Christian Literalists however have an entirely opposite view. There is no chance here at all. God made 1 world and He made is exactly as He wanted. What we see is not the result of googleplexes of chances - of evolution in biology, chemistry and physics. There was never even one dice throw in God's creation. We look upon a world with total certainty - our existence is assured, the beauty of everything assured - it is the world of the Perfect creator. What Science reveals for the Literalist is not the chance outcomes of evolution but the Grand Design - the very Hand of God.
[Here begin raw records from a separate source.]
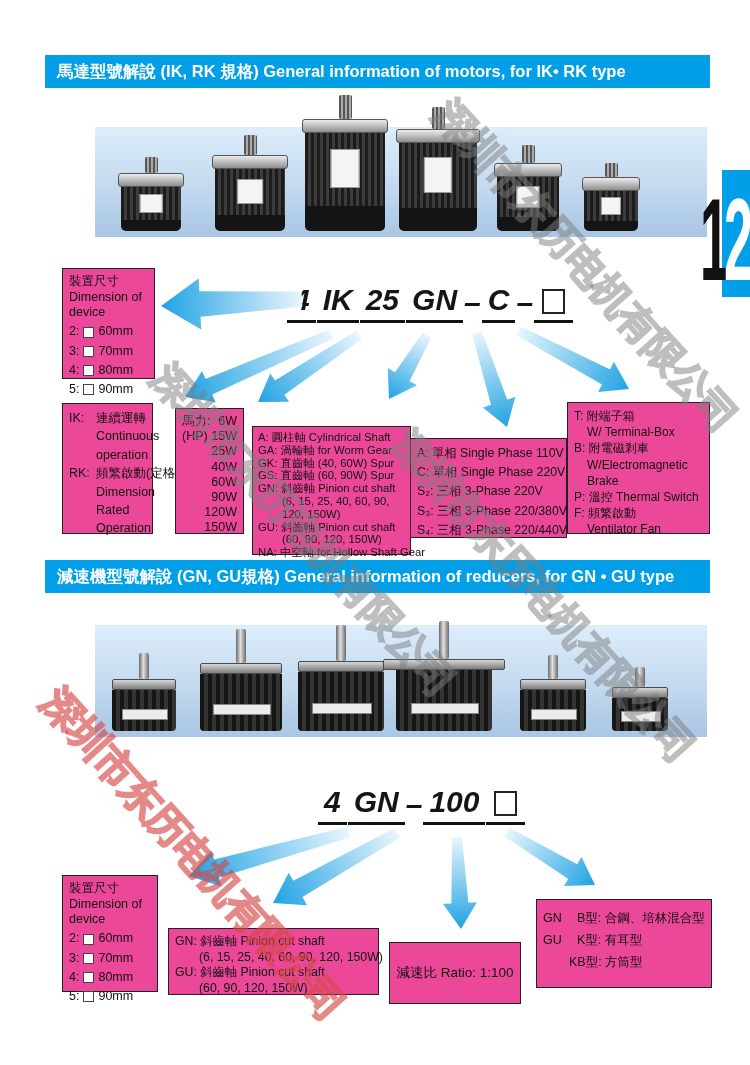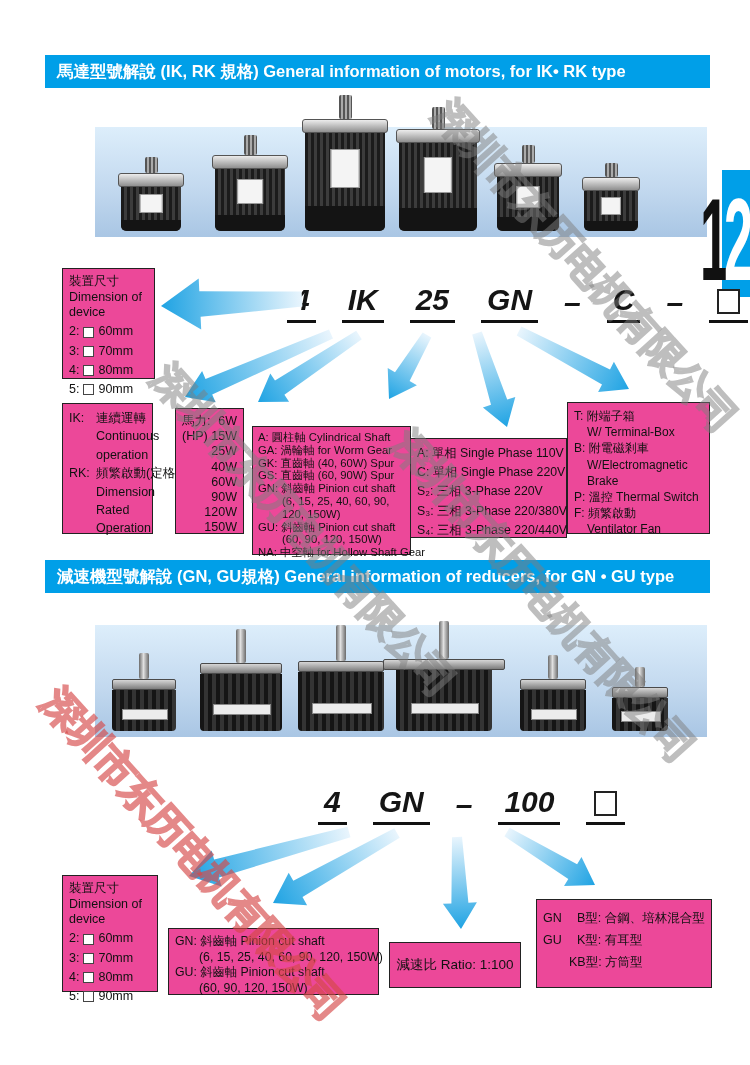--- a/index.html
+++ b/index.html
@@ -26,21 +26,21 @@
   .g-body{width:100%;flex:1;background:repeating-linear-gradient(90deg,#151515 0 4px,#343434 4px 8px);
           border-radius:0 0 4px 4px;position:relative;}
   .g-label{position:absolute;bottom:28%;left:16%;width:68%;height:9px;background:#ececec;border:1px solid #888;}
   
   .tab12{position:absolute;left:722px;top:170px;width:28px;height:127px;background:#009FE8;}
   .tab12 .d1,.tab12 .d2{position:absolute;top:12px;font-weight:bold;font-size:116px;line-height:1;
         transform:scaleX(.45);transform-origin:left top;}
   .tab12 .d1{left:-22px;color:#111;}
   .tab12 .d2{left:2px;color:#fff;}
   
-  .model{position:absolute;display:flex;align-items:flex-end;gap:26px;font-style:italic;font-weight:bold;
+  .model{position:absolute;display:flex;align-items:flex-end;gap:1px;font-style:italic;font-weight:bold;
          font-size:30px;color:#151515;}
   .seg{border-bottom:3px solid #111;padding:0 6px 3px;}
   .mdash{padding-bottom:3px;}
   .sq{display:block;width:19px;height:21px;border:2.5px solid #222;background:#fff;margin:0 2px 3px;}
   
   .box{position:absolute;border:1.5px solid #222;background:#ec4899;box-sizing:border-box;
        padding:5px 6px;font-size:12.5px;line-height:1.25;}
   .ln{white-space:nowrap;}
   .dim-row{display:flex;align-items:center;gap:4px;margin-top:3.5px;}
   .cb{width:11px;height:11px;border:1.3px solid #444;display:inline-block;box-sizing:border-box;background:#fff;}
@@ -331,21 +331,21 @@
       </div>
   </div>
 
   <div class="box gn-box" style="left:168px;top:928px;width:211px;height:67px">
     <div class="ln">GN: 斜齒軸 Pinion cut shaft</div>
     <div class="ln ind">(6, 15, 25, 40, 60, 90, 120, 150W)</div>
     <div class="ln">GU: 斜齒軸 Pinion cut shaft</div>
     <div class="ln ind">(60, 90, 120, 150W)</div>
   </div>
 
-  <div class="box ratio-box" style="left:389px;top:942px;width:132px;height:46px">
+  <div class="box ratio-box" style="left:389px;top:942px;width:132px;height:62px">
     <span>減速比 Ratio: 1:100</span>
   </div>
 
   <div class="box" style="left:536px;top:899px;width:176px;height:89px;padding-top:7px">
     <div class="type-row"><span class="type-k">GN</span><span>B型: 合鋼、培林混合型</span></div>
     <div class="type-row"><span class="type-k">GU</span><span>K型: 有耳型</span></div>
     <div class="type-row"><span class="type-k" style="width:26px"></span><span>KB型: 方筒型</span></div>
   </div>
 
   <svg class="arrows" width="750" height="1065">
A deeper Literalist might also say that the apparent chances of evolution - the extinction of dionsaurs for example - were not really dice throws but simply part of the Plan. It only looks like a chance because we don't have the full picture. Like someone trying to predict what day someone else will go on holiday without seeing their diary.

One great advantage of the Literalist is that they capture something essential about Life and Now - that there is no question of what is happening. This is the starting point of all our existence and all our research and science. What happens today is certain - everything else speculation.

So it kind of obliterates the scientific view of multiverses etc which would incline us to think this world and this Life is unimportant and arbitrary. Who cares of The Life if there are countless others? And who cares about the special features of this Universe when countless others have their own special features. Science kind of misses the point of Life and creation here.